持続する声のかすれ(嗄声)の治療について
声のかすれの治療は、原因や症状の重さによって異なります。Sangdo Woori 内科クリニックでは、ユ・ドゥヨル医師と専門チームが、患者様一人ひとりに合わせた治療方法をご提案しています。
声の安静と音声療法
声帯結節や炎症などの場合、まずは声を休めることが基本となります。しかし、声帯への負担を減らし、適切な回復を促すためには、言語聴覚士による音声療法が重要です。音声療法では、正しい発声方法を学び、声帯周辺の筋肉を再教育することで、負担を軽減します。
薬物治療
炎症が原因の場合は、腫れを抑えるためにステロイド薬などが処方されることがあります。逆流性食道炎による声のかすれには、プロトンポンプ阻害薬(胃酸を抑える薬)や、食事内容の見直しなど生活習慣の改善が推奨され、声帯への刺激を防ぎます。
外科的治療
保存的な治療で改善しない場合は、手術が必要になることもあります。特に、声帯結節やポリープ、病変が音声療法や安静で治らない場合に行われます。また、声帯麻痺の場合は、声の質を改善するために、麻痺した声帯の位置を調整したり補強する手術が行われることがあります。
音声療法とリハビリテーション
音声療法は、声帯のさまざまな問題を治療するうえで欠かせない方法です。例えば、教師の方が声の使いすぎで声がかすれてしまった場合、個別に合わせた音声療法を受けることで、声帯を強化し、発声方法を改善するためのエクササイズを行うことができます。これらの療法によって、声の明瞭さや持久力、自信が大きく向上し、日常生活に安心して戻ることができるようになります。
早期の対応が重要な理由
声がかすれる症状を放置すると、声帯に永久的なダメージが残ったり、飲み込みにくくなるなど深刻な合併症につながることがあります。早期に診断し治療を始めることで、長期的な障害を防ぎ、回復も早くなります。Sangdo Woori 内科クリニックでは、複数の専門分野が連携した診療体制により、最新の検査技術と専門的な医療管理を組み合わせて、患者様に最適な治療を提供しています。
声帯の問題を予防するために
声帯を健康に保つためには、予防がとても大切です。声を守るためのポイントをご紹介します:
正しい声の使い方を心がけましょう:長時間大声を出したり、叫び続けることは避けましょう。
こまめに水分補給をしましょう:十分な水分を摂ることで、声帯を潤すことができます。
刺激物を避けましょう:喫煙やアレルゲンへの接触は声帯を刺激するため、できるだけ避けましょう。

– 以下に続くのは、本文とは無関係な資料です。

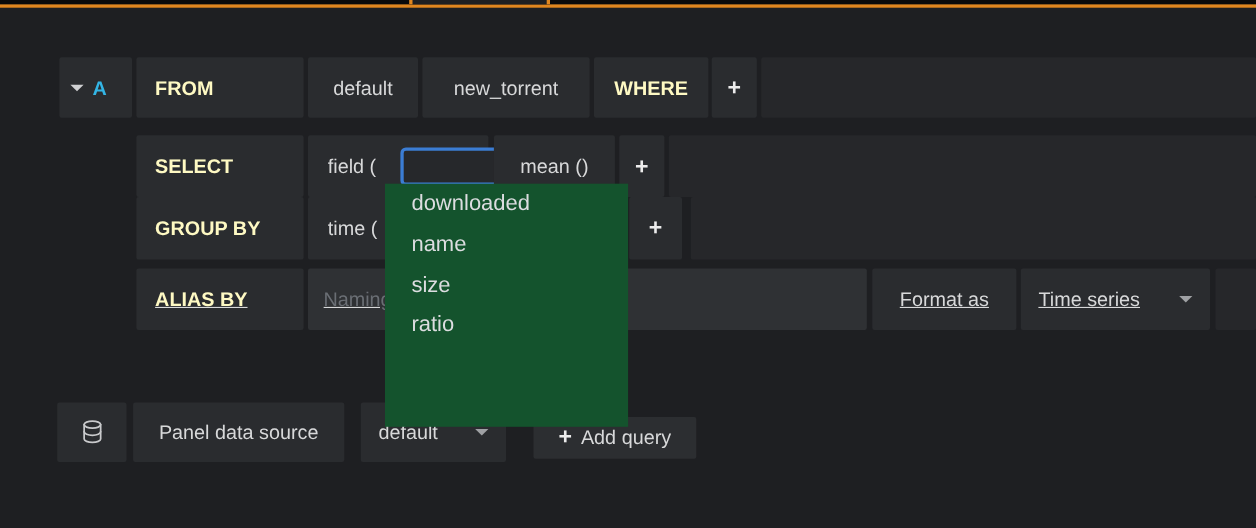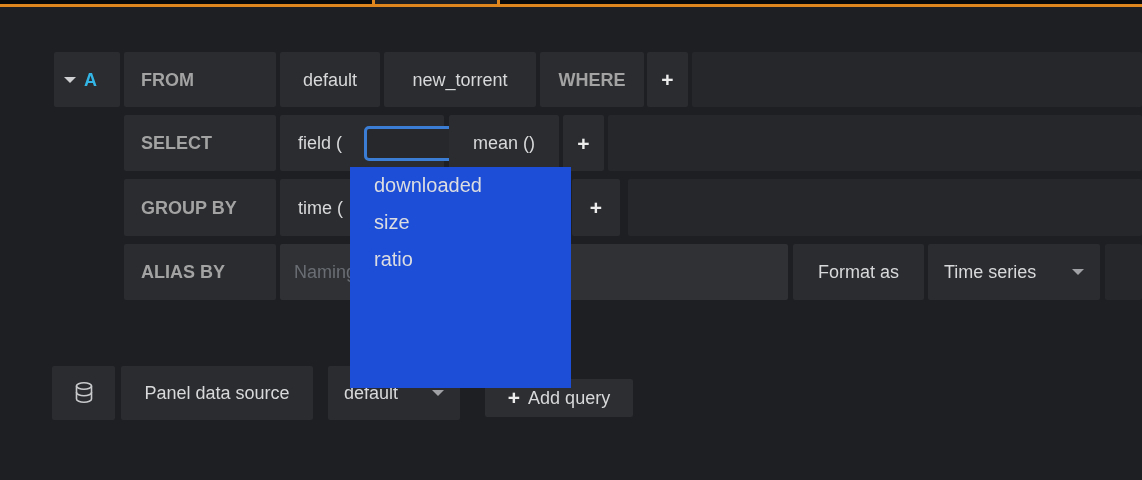--- a/index.html
+++ b/index.html
@@ -24,7 +24,7 @@
   }
   .seg.start{justify-content:flex-start;padding-left:17px;}
   .seg.filler{background:#26272a;}
-  .lbl{color:#a3a3a3;font-weight:bold;}
+  .lbl{color:#fef9c3;font-weight:bold;}
   .plus{font-weight:bold;font-size:21px;color:#ececec;}
 
   

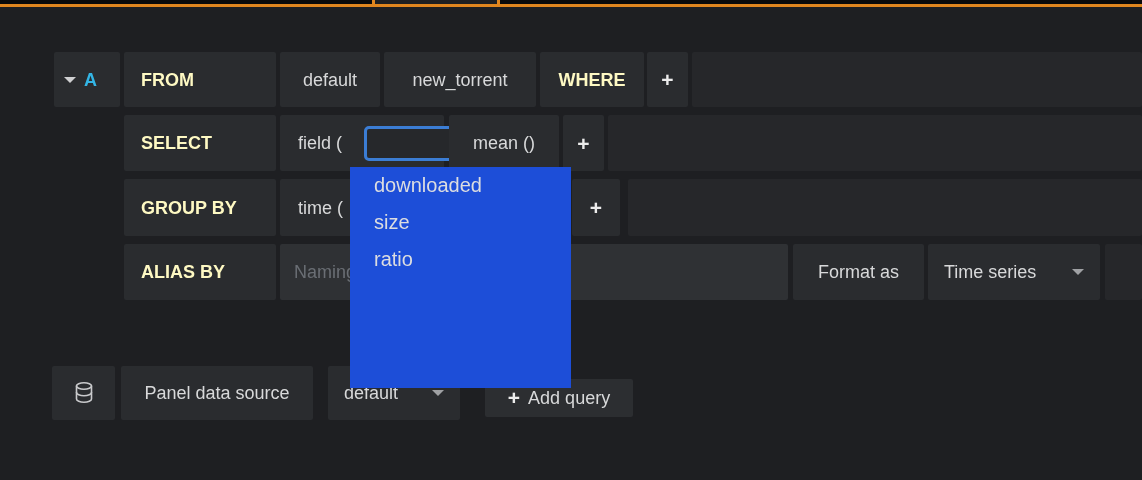--- a/index.html
+++ b/index.html
@@ -29,7 +29,7 @@
 
   
   .r1{top:52px;height:55px;}
-  .r2{top:115px;height:56px;}
+  .r2{top:123px;height:56px;}
   .r3{top:179px;height:57px;}
   .r4{top:244px;height:56px;}
   .rf{top:366px;height:54px;}

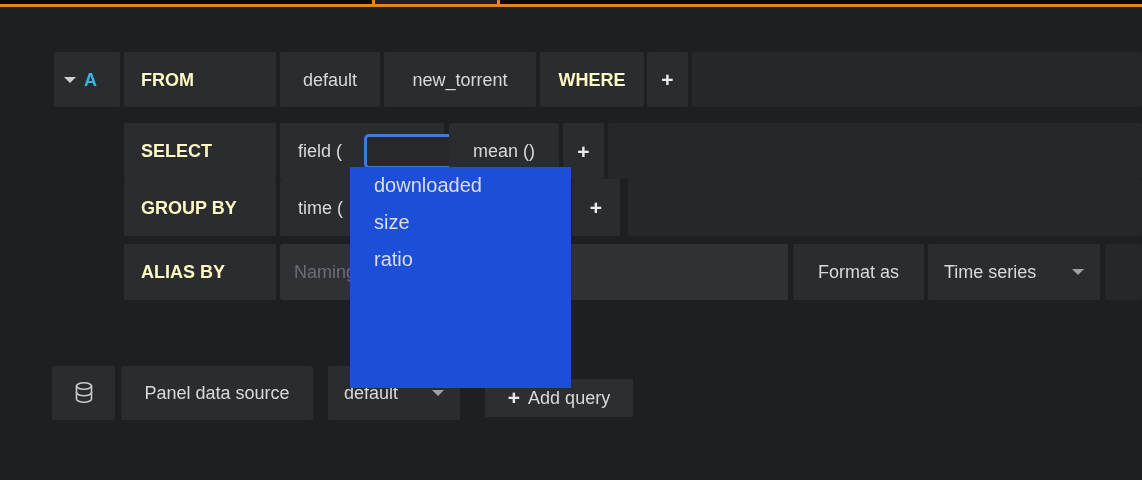--- a/index.html
+++ b/index.html
@@ -56,7 +56,7 @@
   
   .dropdown{
     position:absolute;left:350px;top:167px;width:221px;height:221px;
-    background:#1d4ed8;z-index:20;display:grid;grid-template-rows:repeat(6,1fr);
+    background:#14532d;z-index:20;display:grid;grid-template-rows:repeat(6,1fr);
   }
   .dropdown .item{
     display:flex;align-items:center;padding-left:24px;

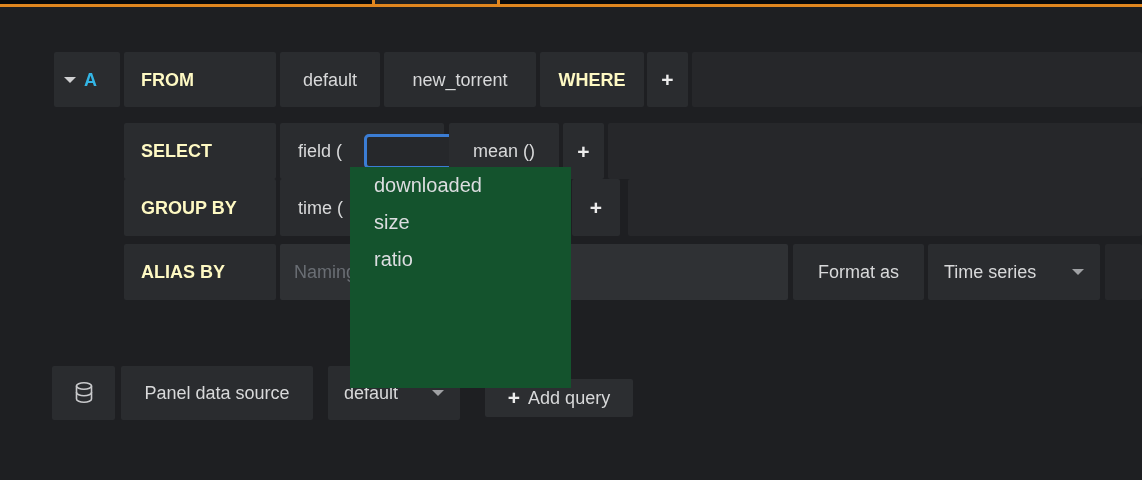--- a/index.html
+++ b/index.html
@@ -140,6 +140,7 @@
 
 <div class="dropdown">
   <div class="item">downloaded</div>
+  <div class="item">name</div>
   <div class="item">size</div>
   <div class="item">ratio</div>
 </div>

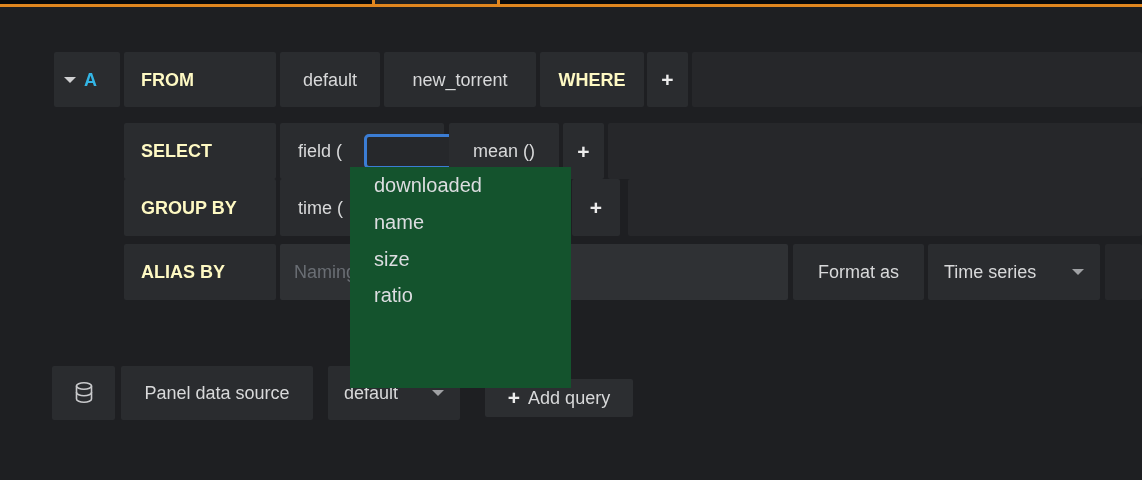--- a/index.html
+++ b/index.html
@@ -31,7 +31,7 @@
   .r1{top:52px;height:55px;}
   .r2{top:123px;height:56px;}
   .r3{top:179px;height:57px;}
-  .r4{top:244px;height:56px;}
+  .r4{top:244px;height:56px;text-decoration:underline;}
   .rf{top:366px;height:54px;}
 
   .caret{width:0;height:0;border-left:6px solid transparent;border-right:6px solid transparent;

定期的に声を休めましょう:仕事などで声をよく使う方は、休憩をとって声を休めることが大切です。
まとめ
声がかすれる状態が続く場合、声帯にさまざまな問題が起きている可能性があり、中には医療的な治療が必要なケースもあります。声の使いすぎや炎症、またはより深刻な疾患が原因であっても、早期の対応と一人ひとりに合った治療が、声の健康を取り戻し、長期的な合併症を防ぐために大切です。もしご自身やご家族が2週間以上声のかすれが続いている場合は、原因を特定し、適切な治療を受けるために医療機関を受診してください。Sangdo Woori 内科クリニックでは、ユ・ドゥヨル医師と専門チームが、声を取り戻し、声の健康を守るための総合的なケアを提供しています。